*** ENTRIES SHOWN ***

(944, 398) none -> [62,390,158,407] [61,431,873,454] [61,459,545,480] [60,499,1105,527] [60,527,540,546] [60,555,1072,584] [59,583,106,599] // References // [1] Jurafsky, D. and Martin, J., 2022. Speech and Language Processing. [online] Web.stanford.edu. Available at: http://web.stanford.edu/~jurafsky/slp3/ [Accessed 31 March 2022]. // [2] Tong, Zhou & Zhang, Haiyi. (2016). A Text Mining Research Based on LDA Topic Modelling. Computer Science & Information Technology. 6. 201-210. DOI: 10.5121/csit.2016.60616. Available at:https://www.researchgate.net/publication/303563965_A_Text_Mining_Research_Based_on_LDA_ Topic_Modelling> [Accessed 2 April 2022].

*** End of ENTRIES SHOWN ***
*** ENTRIES SHOWN ***

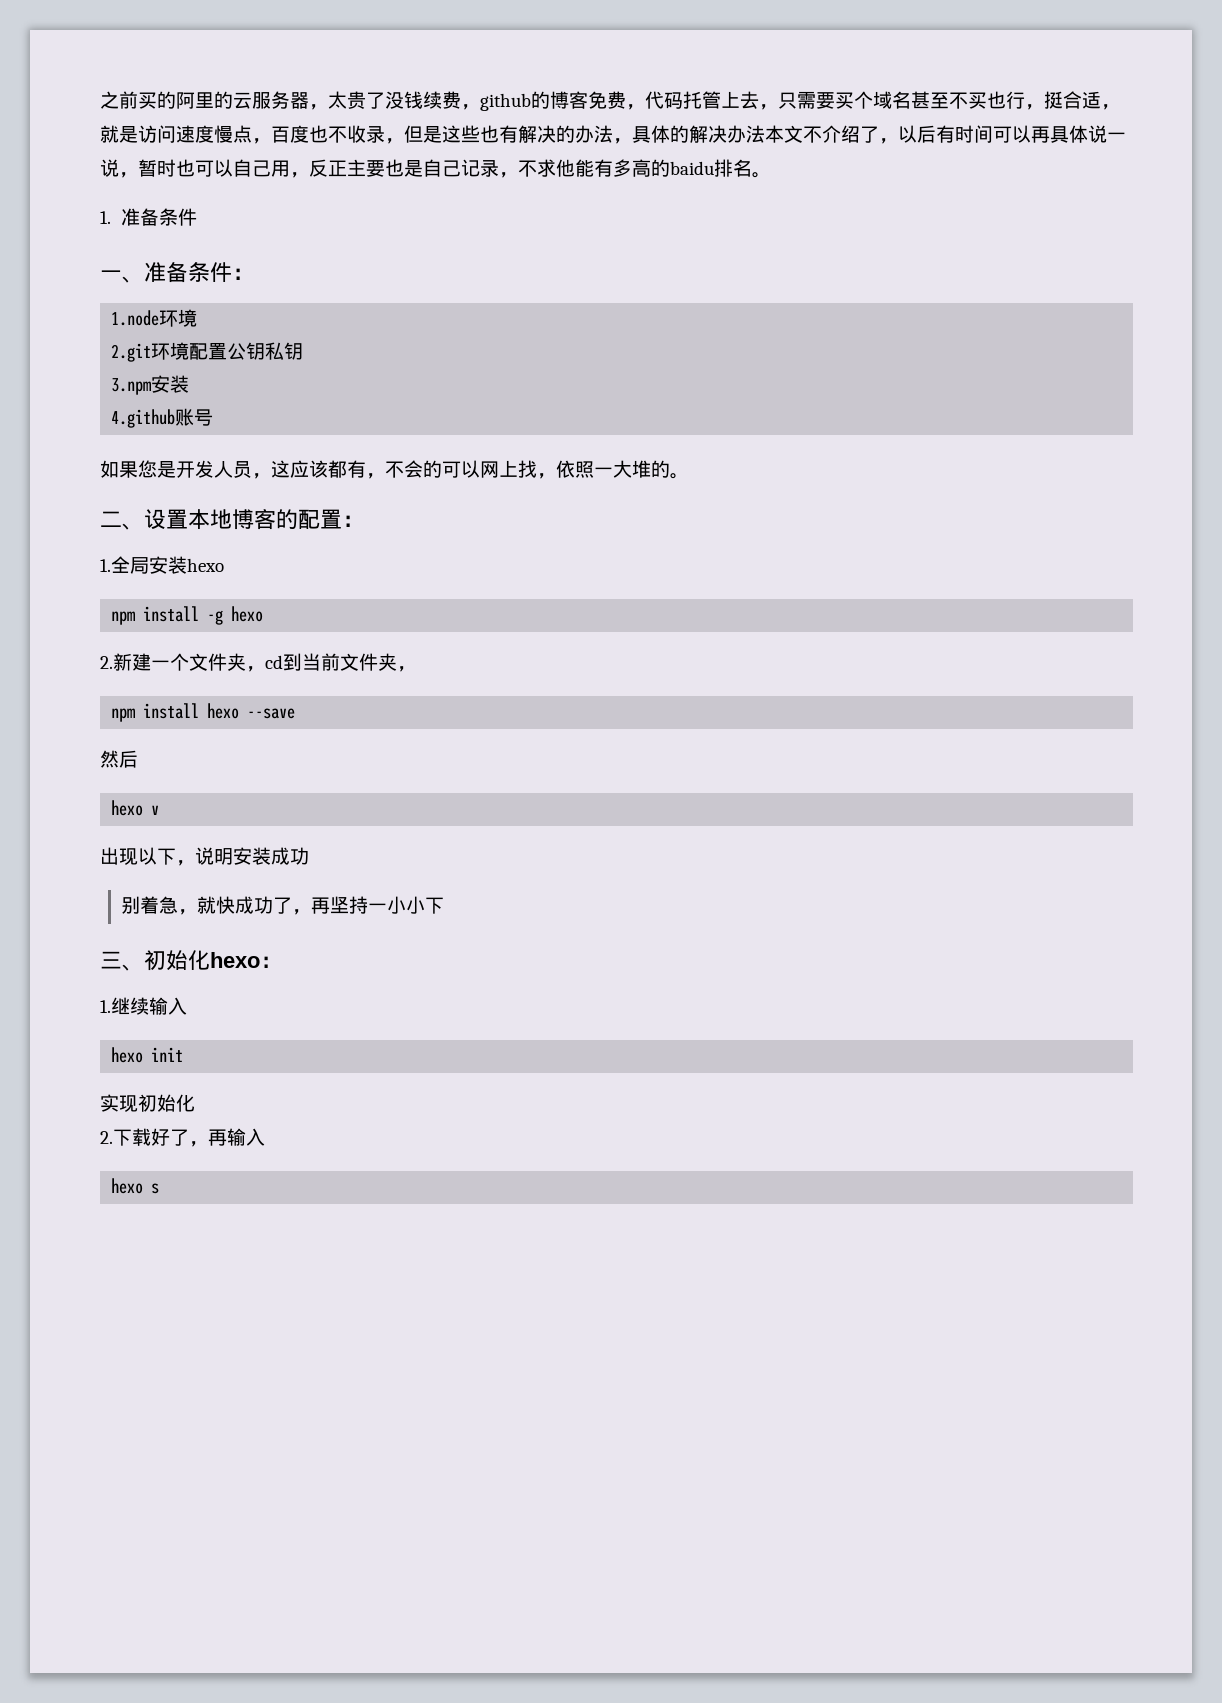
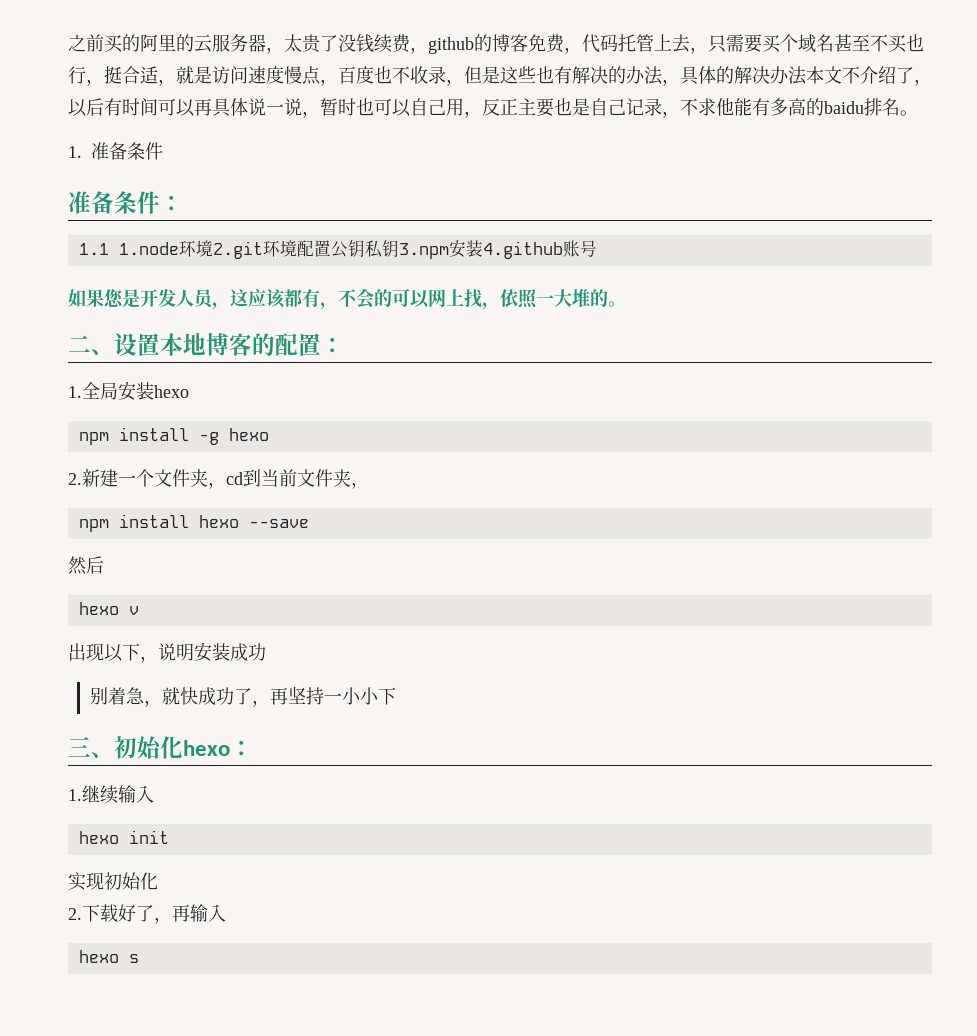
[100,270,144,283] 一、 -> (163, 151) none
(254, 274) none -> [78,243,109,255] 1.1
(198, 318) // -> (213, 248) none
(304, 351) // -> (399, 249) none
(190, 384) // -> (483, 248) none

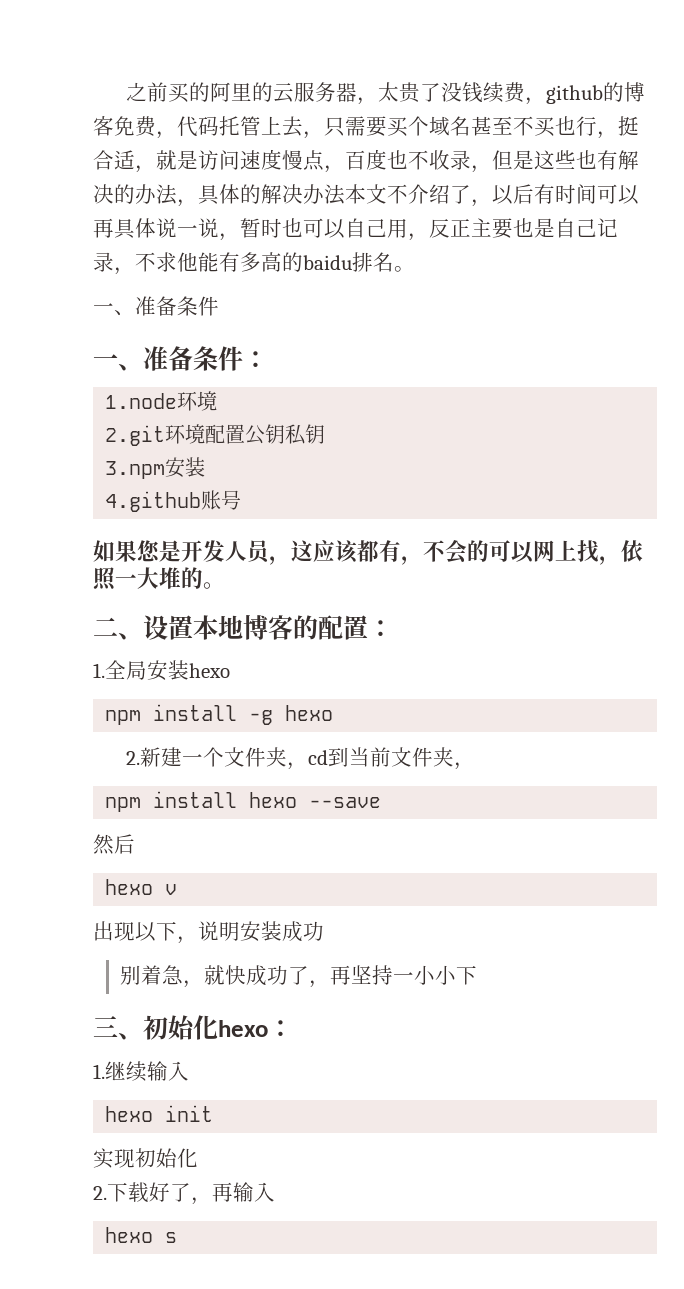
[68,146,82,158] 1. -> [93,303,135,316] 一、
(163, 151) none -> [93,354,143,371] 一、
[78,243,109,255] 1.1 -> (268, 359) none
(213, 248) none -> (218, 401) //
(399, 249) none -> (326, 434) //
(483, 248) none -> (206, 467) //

*** End of ENTRIES SHOWN ***
*** ENTRIES SHOWN ***

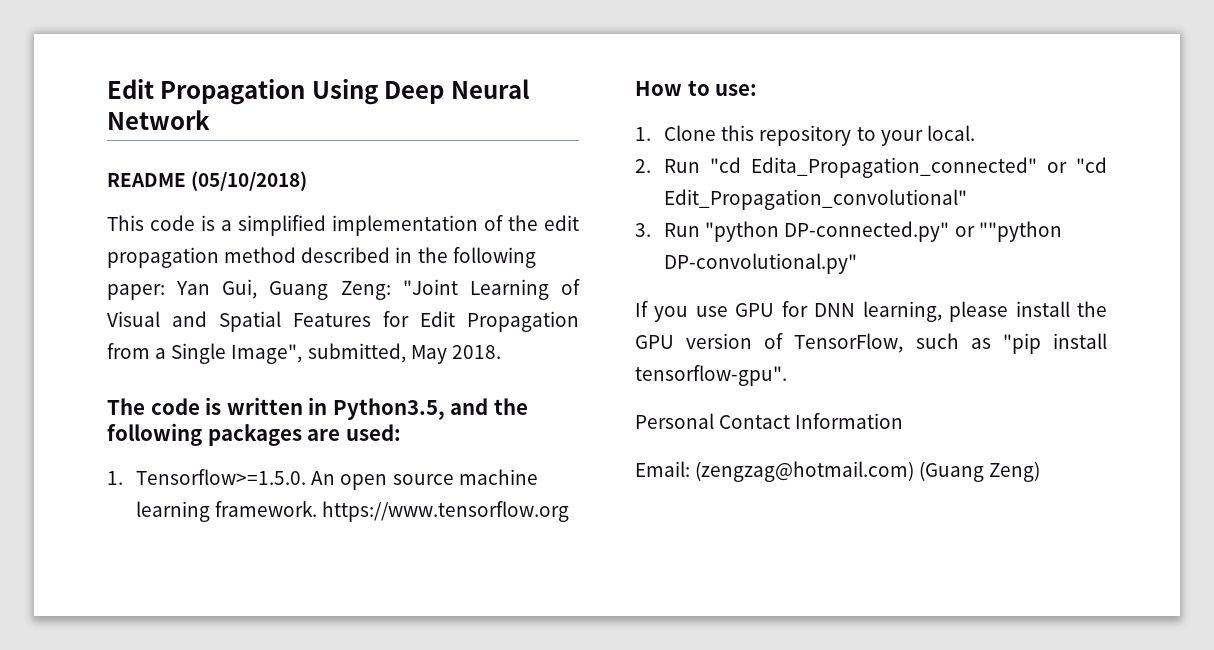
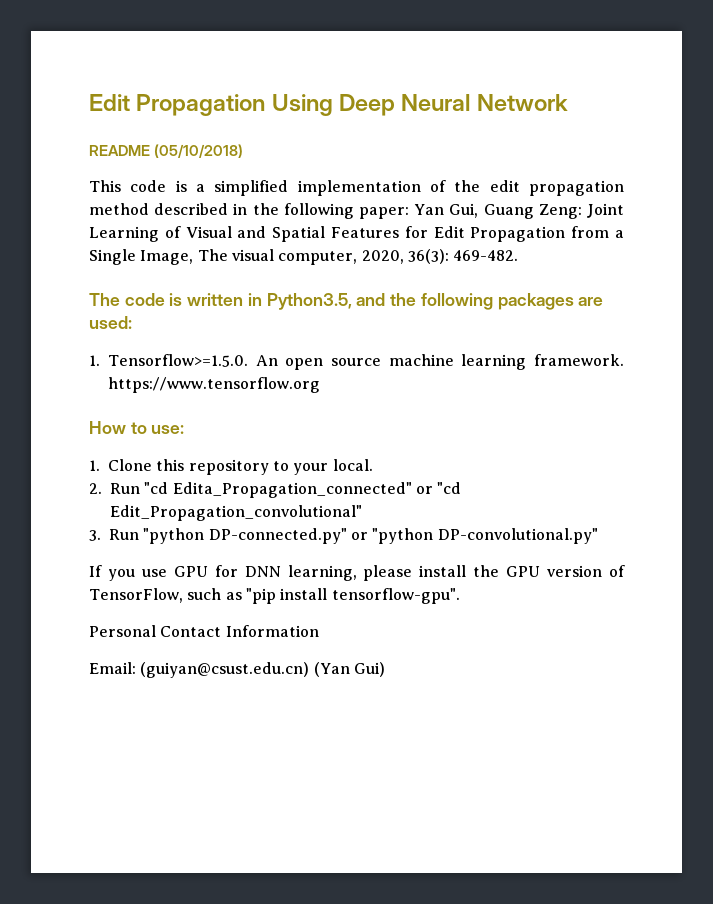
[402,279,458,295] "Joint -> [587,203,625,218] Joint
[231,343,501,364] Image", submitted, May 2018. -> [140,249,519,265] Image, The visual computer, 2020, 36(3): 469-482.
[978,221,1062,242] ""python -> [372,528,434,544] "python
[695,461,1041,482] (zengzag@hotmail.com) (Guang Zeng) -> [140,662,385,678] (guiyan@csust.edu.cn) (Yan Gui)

*** End of ENTRIES SHOWN ***

EXERCISE AIM -
In the entries, find every line holding "none" and copy it.

YOUR SOLUTION -
(944, 398) none -> [62,390,158,407] [61,431,873,454] [61,459,545,480] [60,499,1105,527] [60,527,540,546] [60,555,1072,584] [59,583,106,599] // References // [1] Jurafsky, D. and Martin, J., 2022. Speech and Language Processing. [online] Web.stanford.edu. Available at: http://web.stanford.edu/~jurafsky/slp3/ [Accessed 31 March 2022]. // [2] Tong, Zhou & Zhang, Haiyi. (2016). A Text Mining Research Based on LDA Topic Modelling. Computer Science & Information Technology. 6. 201-210. DOI: 10.5121/csit.2016.60616. Available at:https://www.researchgate.net/publication/303563965_A_Text_Mining_Research_Based_on_LDA_ Topic_Modelling> [Accessed 2 April 2022].
[100,270,144,283] 一、 -> (163, 151) none
(254, 274) none -> [78,243,109,255] 1.1
(198, 318) // -> (213, 248) none
(304, 351) // -> (399, 249) none
(190, 384) // -> (483, 248) none
(163, 151) none -> [93,354,143,371] 一、
[78,243,109,255] 1.1 -> (268, 359) none
(213, 248) none -> (218, 401) //
(399, 249) none -> (326, 434) //
(483, 248) none -> (206, 467) //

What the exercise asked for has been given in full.